The ICO exists to empower you through information.

Uphold your own published terms, policies and community standards (including but not limited to privacy policies, age restriction, behaviour rules and content policies).

What do you mean by ‘upholding your own standards’?

We mean that you need to adhere to your own published terms and conditions and policies.

We also mean that, when you set community rules and conditions of use for users of your service, you need to actively uphold or enforce those rules and conditions.

Why is this important?

Article 5(1) of the GDPR says that personal data shall be:

“processed lawfully, fairly and in a transparent manner in relation to the data subject (‘lawfulness, fairness and transparency’)”

When children provide you with their personal data in order to join or access your service they should be able to expect the service to operate in the way that you say it will, and for you to do what you say you are going to do. If this doesn’t happen then your collection of their personal data may be unfair and in breach of Article 5(1)(a).

Keeping to your own standards should also benefit you by giving children and their parents confidence that they can trust your online service with their personal data.

How can we make sure that we meet this standard?

To some extent this depends on the content of your published terms and conditions, policies and community standards.

However you should follow the overarching principle that you say what you do and do what you say. You should at least ensure that you do the following:

Only use personal data in accordance with your privacy policy

Article 5(1)(b) of the GDPR sets out the ‘purpose limitation’ principle, that personal data shall be:

“collected for specified, explicit and legitimate purposes and not further processed in a manner that is incompatible with those purposes...”

Articles 13 and 14 of the GDPR require you to tell data subjects what these purposes are. You do this by providing privacy information, which you may include in a privacy notice, policy or statement.

Article 5(1)(a) of the GDPR requires you to process personal data fairly and transparently.

The combined result of these provisions is that you need to use your privacy information to tell users what you will do with their personal data and why, and then make sure that you follow this through in practice.

Uphold any user behaviour policies

If you have any published rules which govern the behaviour of users of your service then you need to uphold these rules and put in place the systems that you have said you will. So if you say that you actively monitor user behaviour, or offer real time, automated, or human moderation of ‘chat’ functions, then you need to do so.

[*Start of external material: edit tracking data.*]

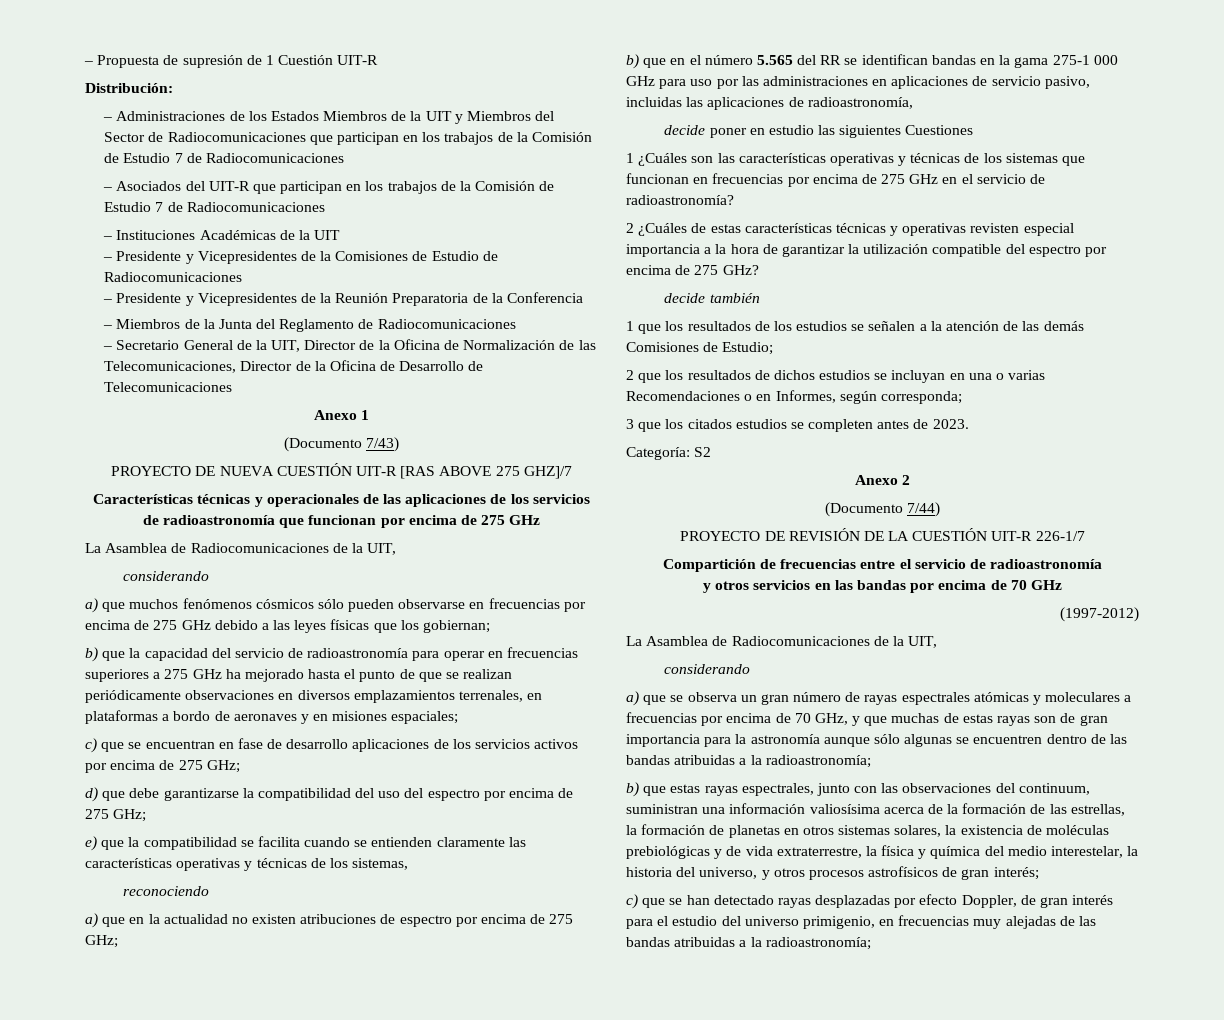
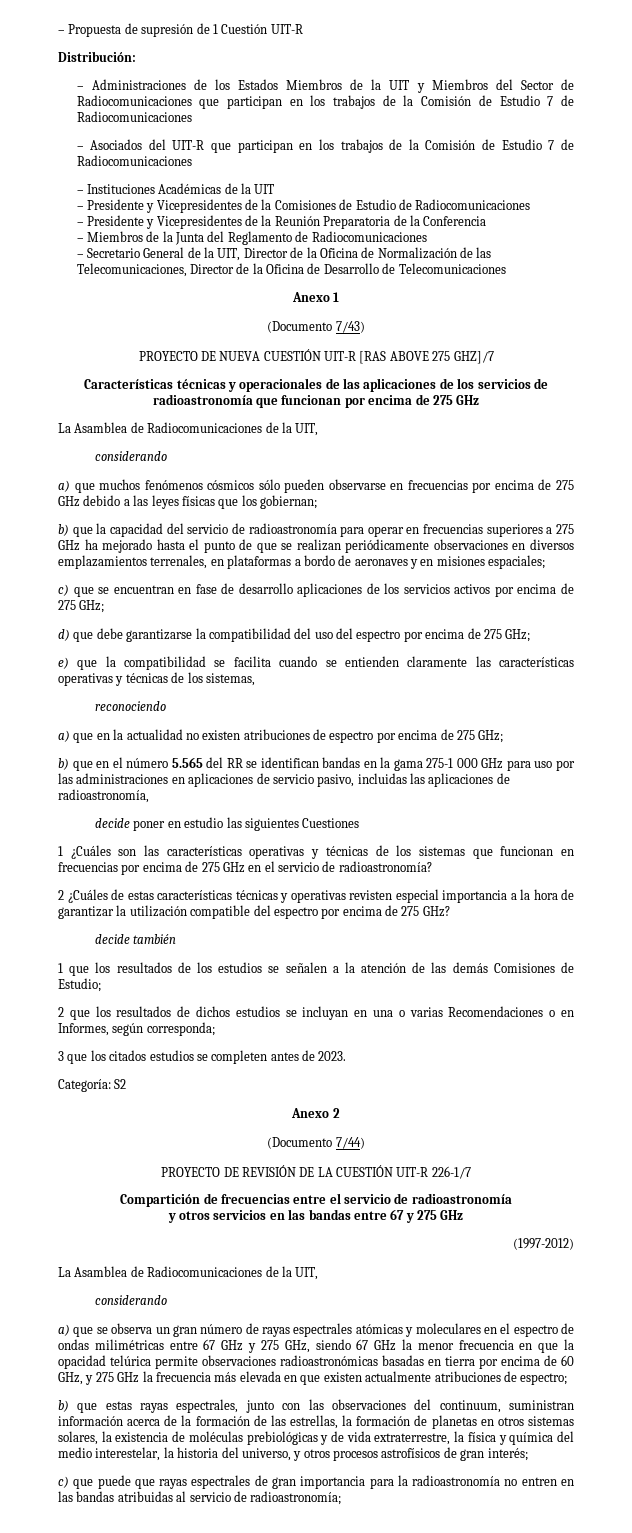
- y otros servicios en las bandas por encima de 70 GHz
+ y otros servicios en las bandas entre 67 y 275 GHz
- a) que se observa un gran número de rayas espectrales atómicas y moleculares a frecuencias por encima de 70 GHz, y que muchas de estas rayas son de gran importancia para la astronomía aunque sólo algunas se encuentren dentro de las bandas atribuidas a la radioastronomía;
+ a) que se observa un gran número de rayas espectrales atómicas y moleculares en el espectro de ondas milimétricas entre 67 GHz y 275 GHz, siendo 67 GHz la menor frecuencia en que la opacidad telúrica permite observaciones radioastronómicas basadas en tierra por encima de 60 GHz, y 275 GHz la frecuencia más elevada en que existen actualmente atribuciones de espectro;
- b) que estas rayas espectrales, junto con las observaciones del continuum, suministran una información valiosísima acerca de la formación de las estrellas, la formación de planetas en otros sistemas solares, la existencia de moléculas prebiológicas y de vida extraterrestre, la física y química del medio interestelar, la historia del universo, y otros procesos astrofísicos de gran interés;
+ b) que estas rayas espectrales, junto con las observaciones del continuum, suministran información acerca de la formación de las estrellas, la formación de planetas en otros sistemas solares, la existencia de moléculas prebiológicas y de vida extraterrestre, la física y química del medio interestelar, la historia del universo, y otros procesos astrofísicos de gran interés;
- c) que se han detectado rayas desplazadas por efecto Doppler, de gran interés para el estudio del universo primigenio, en frecuencias muy alejadas de las bandas atribuidas a la radioastronomía;
+ c) que puede que rayas espectrales de gran importancia para la radioastronomía no entren en las bandas atribuidas al servicio de radioastronomía;

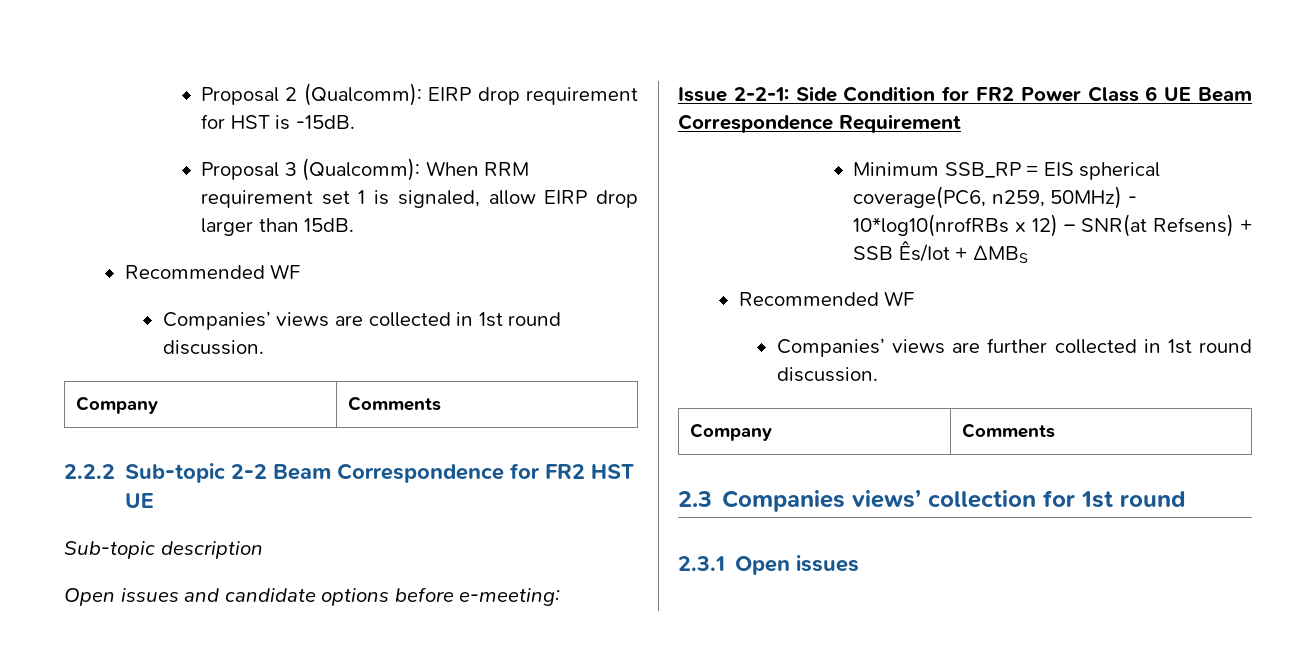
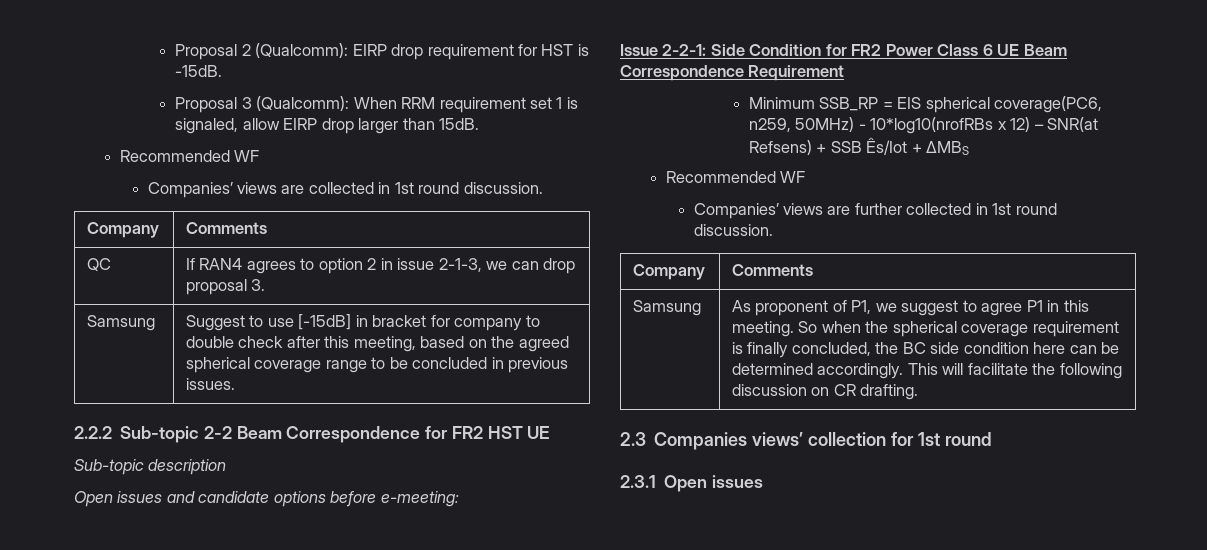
+ QC | If RAN4 agrees to option 2 in issue 2-1-3, we can drop proposal 3.
+ Samsung | Suggest to use [-15dB] in bracket for company to double check after this meeting, based on the agreed spherical coverage range to be concluded in previous issues.
+ Samsung | As proponent of P1, we suggest to agree P1 in this meeting. So when the spherical coverage requirement is finally concluded, the BC side condition here can be determined accordingly. This will facilitate the following discussion on CR drafting.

If you only rely on ‘back end’ processes, such as user reporting, to identify behaviour which breaches your policies then you need to have made that very clear in your policies or community standards. This approach also needs to be reasonable given the risks to children of different ages inherent in your service. If the risks are high then ‘light touch’ or ‘back end only’ processes to uphold your standards are unlikely to be sufficient.

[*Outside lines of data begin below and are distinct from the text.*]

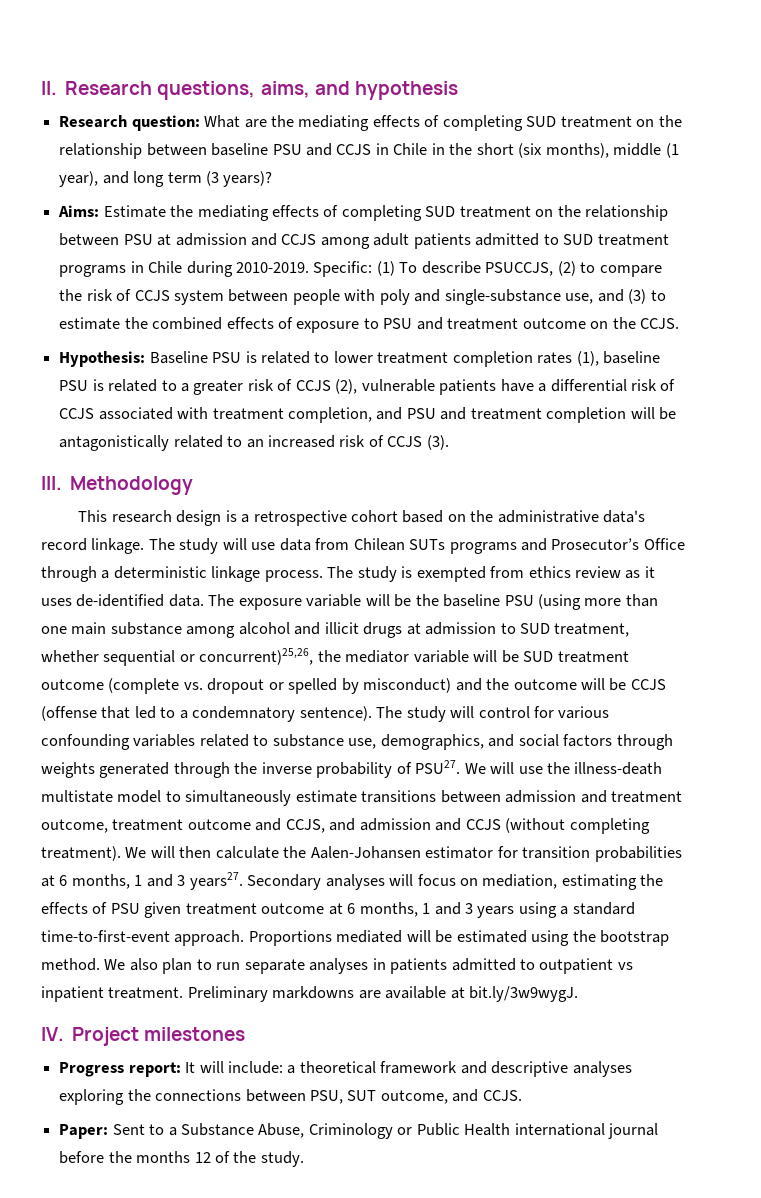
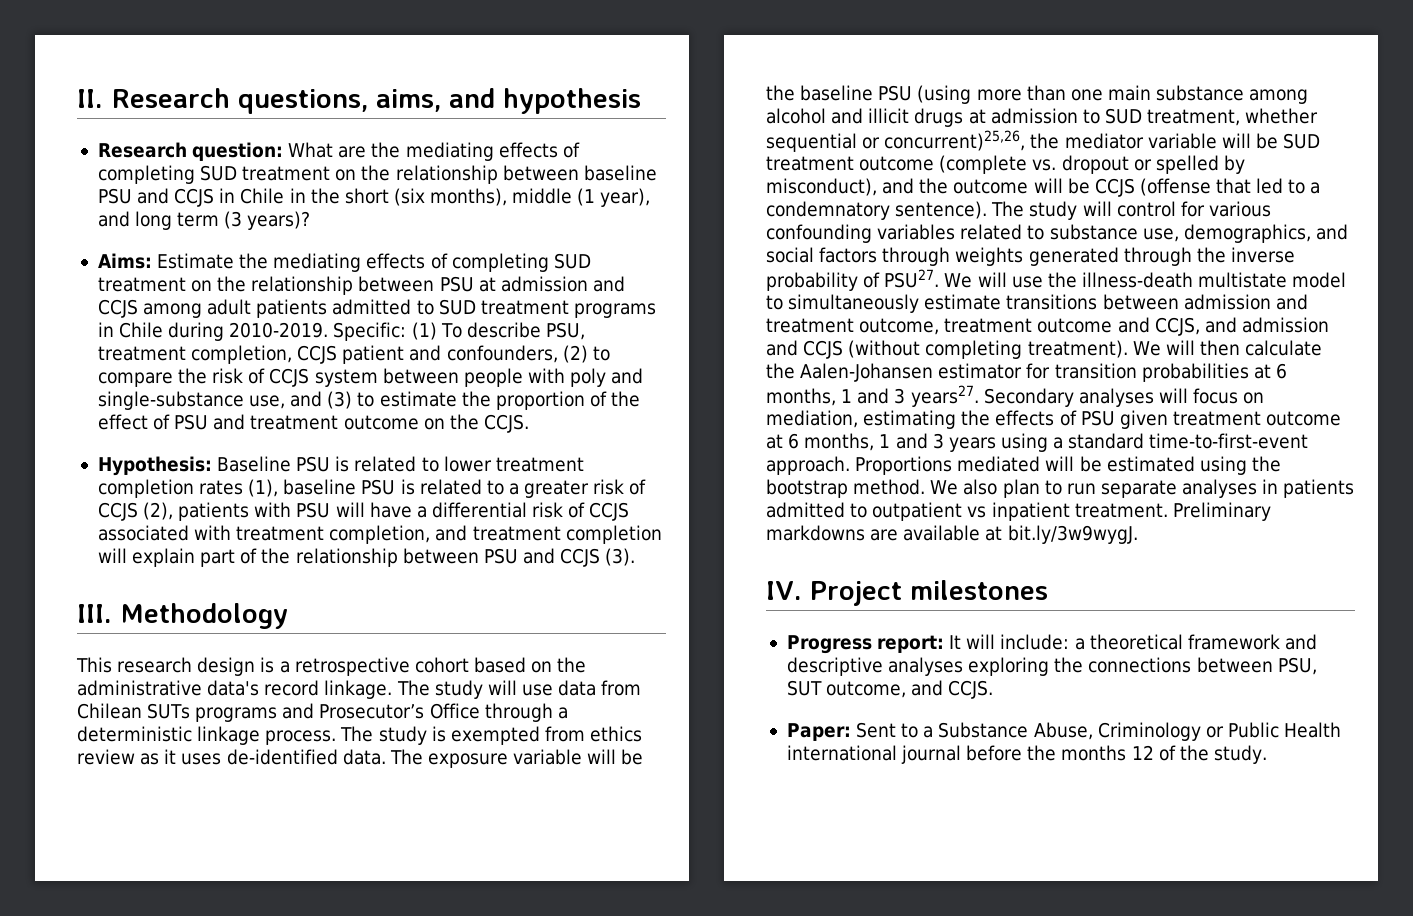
- Specific: (1) To describe PSUCCJS, (2) to compare the risk of CCJS system between people with poly and single-substance use, and (3) to estimate the combined effects of exposure to PSU and treatment outcome on the CCJS.
+ Specific: (1) To describe PSU, treatment completion, CCJS patient and confounders, (2) to compare the risk of CCJS system between people with poly and single-substance use, and (3) to estimate the proportion of the effect of PSU and treatment outcome on the CCJS.
- Hypothesis: Baseline PSU is related to lower treatment completion rates (1), baseline PSU is related to a greater risk of CCJS (2), vulnerable patients have a differential risk of CCJS associated with treatment completion, and PSU and treatment completion will be antagonistically related to an increased risk of CCJS (3).
+ Hypothesis: Baseline PSU is related to lower treatment completion rates (1), baseline PSU is related to a greater risk of CCJS (2), patients with PSU will have a differential risk of CCJS associated with treatment completion, and treatment completion will explain part of the relationship between PSU and CCJS (3).
- The exposure variable will be the baseline PSU (using more than one main substance among alcohol and illicit drugs at admission to SUD treatment, whether sequential or concurrent)25,26, the mediator variable will be SUD treatment outcome (complete vs. dropout or spelled by misconduct) and the outcome will be CCJS (offense that led to a condemnatory sentence).
+ The exposure variable will be the baseline PSU (using more than one main substance among alcohol and illicit drugs at admission to SUD treatment, whether sequential or concurrent)25,26, the mediator variable will be SUD treatment outcome (complete vs. dropout or spelled by misconduct), and the outcome will be CCJS (offense that led to a condemnatory sentence).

If you do not have adequate systems to properly uphold your own user behaviour policies then your original collection and continued use of a child’s personal data may be unfair and in breach of the GDPR.

Uphold any content or other policies

If you make commitments to users about the content or other aspects of your online service then you need to have systems to ensure that you meet those commitments.

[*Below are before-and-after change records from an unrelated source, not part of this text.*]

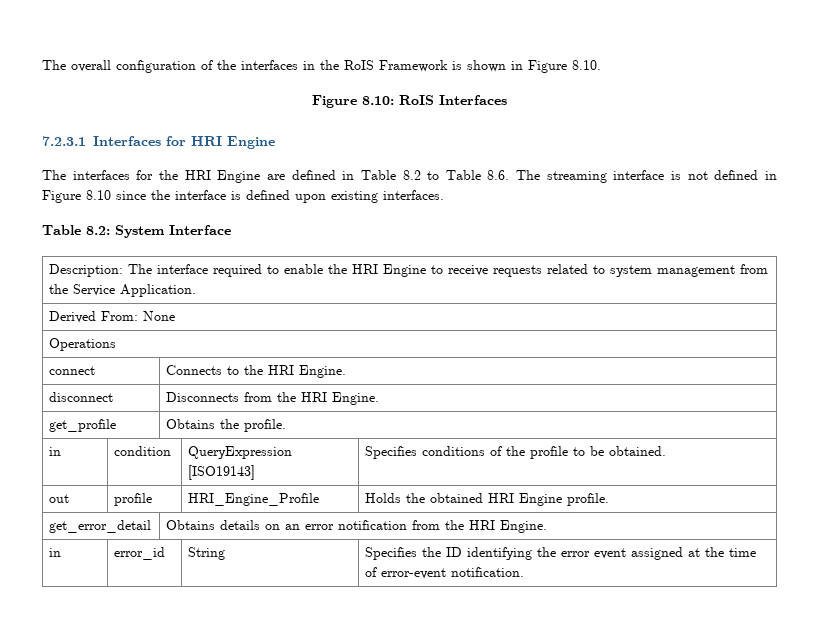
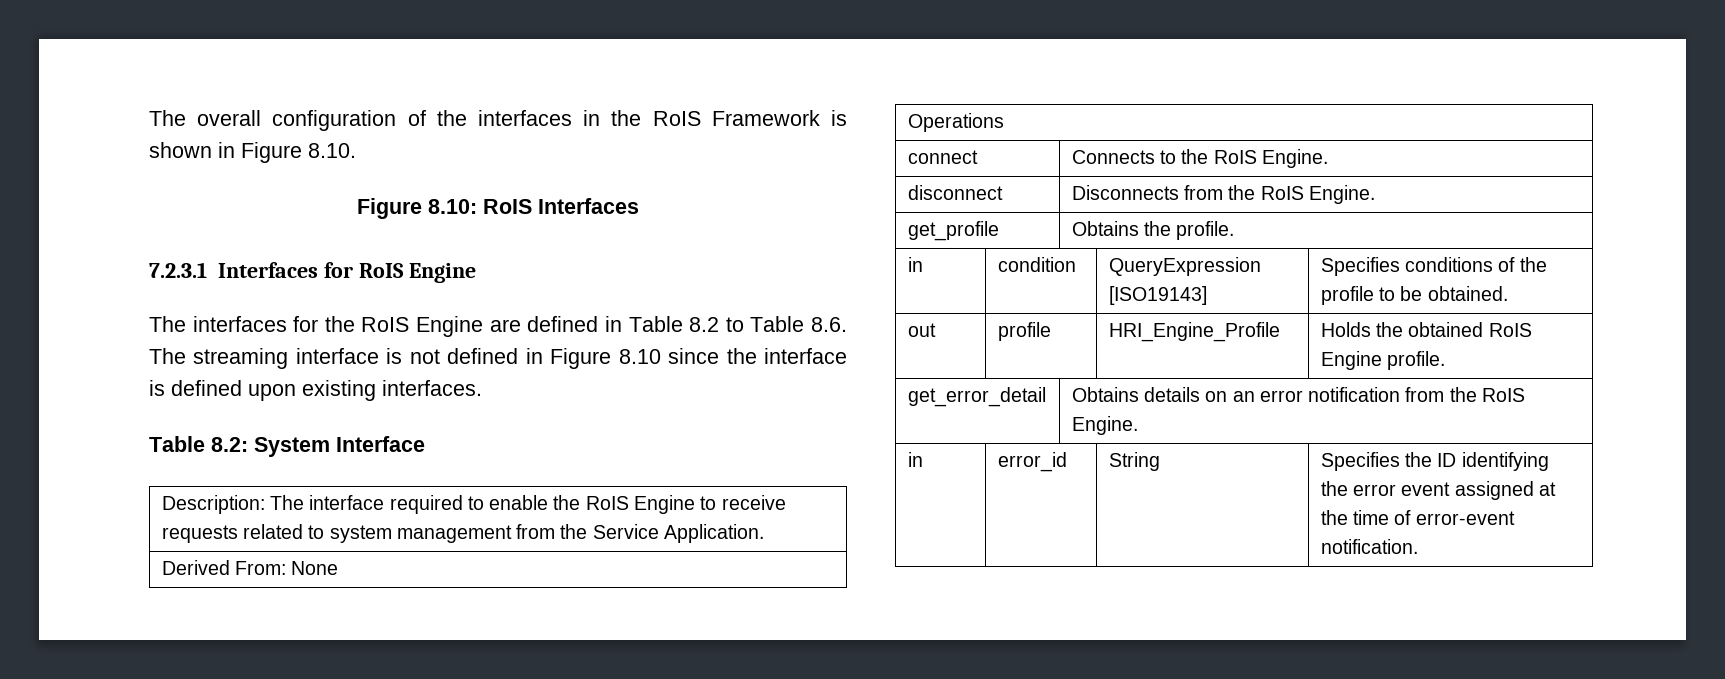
- 7.2.3.1 Interfaces for HRI Engine
+ 7.2.3.1 Interfaces for RoIS Engine
- The interfaces for the HRI Engine are defined in Table 8.2 to Table 8.6. The streaming interface is not defined in Figure 8.10 since the interface is defined upon existing interfaces.
+ The interfaces for the RoIS Engine are defined in Table 8.2 to Table 8.6. The streaming interface is not defined in Figure 8.10 since the interface is defined upon existing interfaces.
- Description: The interface required to enable the HRI Engine to receive requests related to system management from the Service Application.
+ Description: The interface required to enable the RoIS Engine to receive requests related to system management from the Service Application.
- connect | Connects to the HRI Engine.
+ connect | Connects to the RoIS Engine.
- disconnect | Disconnects from the HRI Engine.
+ disconnect | Disconnects from the RoIS Engine.
- out | profile | HRI_Engine_Profile | Holds the obtained HRI Engine profile.
+ out | profile | HRI_Engine_Profile | Holds the obtained RoIS Engine profile.
- get_error_detail | Obtains details on an error notification from the HRI Engine.
+ get_error_detail | Obtains details on an error notification from the RoIS Engine.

So if you say that the content of your online service is suitable for children within a certain age range then you need to have systems to ensure that it is. If you say that you do not tolerate bullying, then you need to have adequate mechanisms to swiftly and effectively deal with bullying incidents.

Again, if your systems aren’t adequate or you don’t keep to your promises then your original collection and continued use of the child’s personal data may be unfair and in breach of the GDPR.

If you have different policies depending on the age of your users then you need to take account of the age of the child when upholding your policies.